Rose thought that her mother had yielded to the realization that faith could not change fate. Yet Rose comments that she now realizes “fate is shaped half by expectation, half by inattention” (hence the title of the story, “Half and Half”). Just as she believes her inattention caused Bing to drown, she thinks that her inattention to signs of her marriage deteriorating resulted in Ted’s request for a divorce. Rose ends her story on an optimistic note, by emphasizing the “expectation” side of fate. She concludes by returning to the Bible under the kitchen table, saying that she once flipped through it and saw her little brother’s name written in the “Deaths” section, “lightly, in erasable pencil.”

Jing-mei Woo: “Two Kinds”

Jing-mei describes her childhood, which was full of pain and resentment linked to having never become the “prodigy” that her mother desired her to be. Suyuan felt certain that Jing-mei could become a prodigy if only she tried hard enough, and at first Jing-mei eagerly complied, trying her skill at a wide range of talents.
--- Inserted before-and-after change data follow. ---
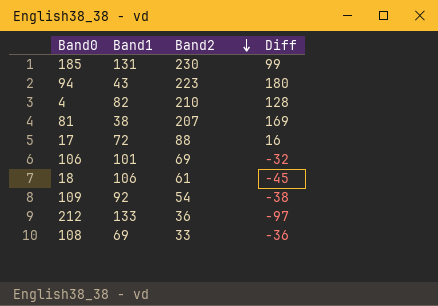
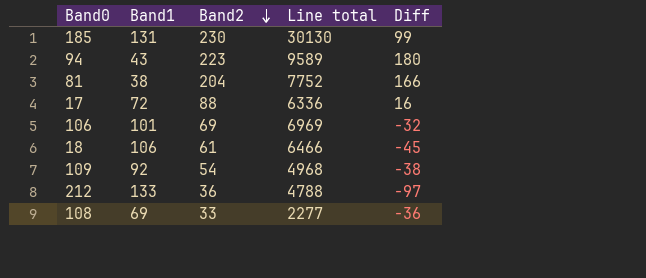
column Line total | formula: none -> [Band1] * [Band2]
row 4: 82 | 210 | 128 -> none
81 | Band2: 207 -> 204
81 | Diff: 169 -> 166

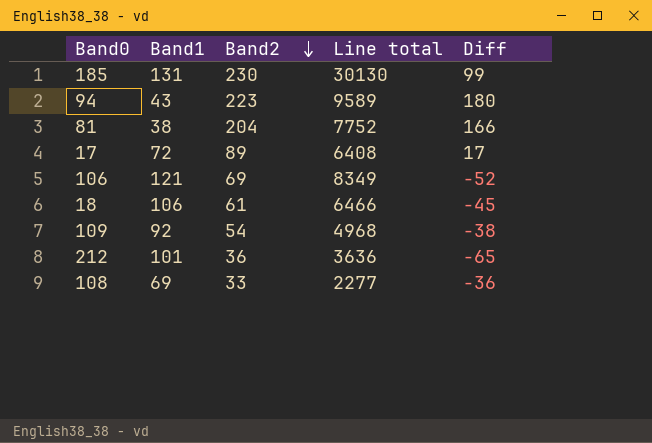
17 | Band2: 88 -> 89
17 | Line total: 6336 -> 6408
17 | Diff: 16 -> 17
106 | Band1: 101 -> 121
106 | Line total: 6969 -> 8349
106 | Diff: -32 -> -52
212 | Band1: 133 -> 101
212 | Line total: 4788 -> 3636
212 | Diff: -97 -> -65

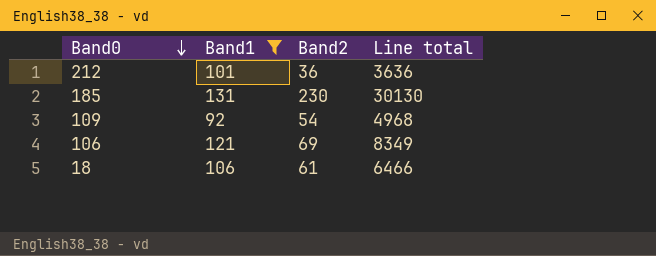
filter: none -> Band1 >= 92
row order: Band2 descending -> Band0 descending
column Diff | formula: [Band2] - [Band1] -> none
As Waverly Jong won championship after championship in chess, with Waverly’s mother, Lindo, bragging day after day, Suyuan became ever more determined that she would find her daughter’s hidden inner talent. But Jing-mei always fell short of her mother’s expectations, and as she looked in the mirror one night, she promised herself that she would not allow her mother to try to twist her into what she was not.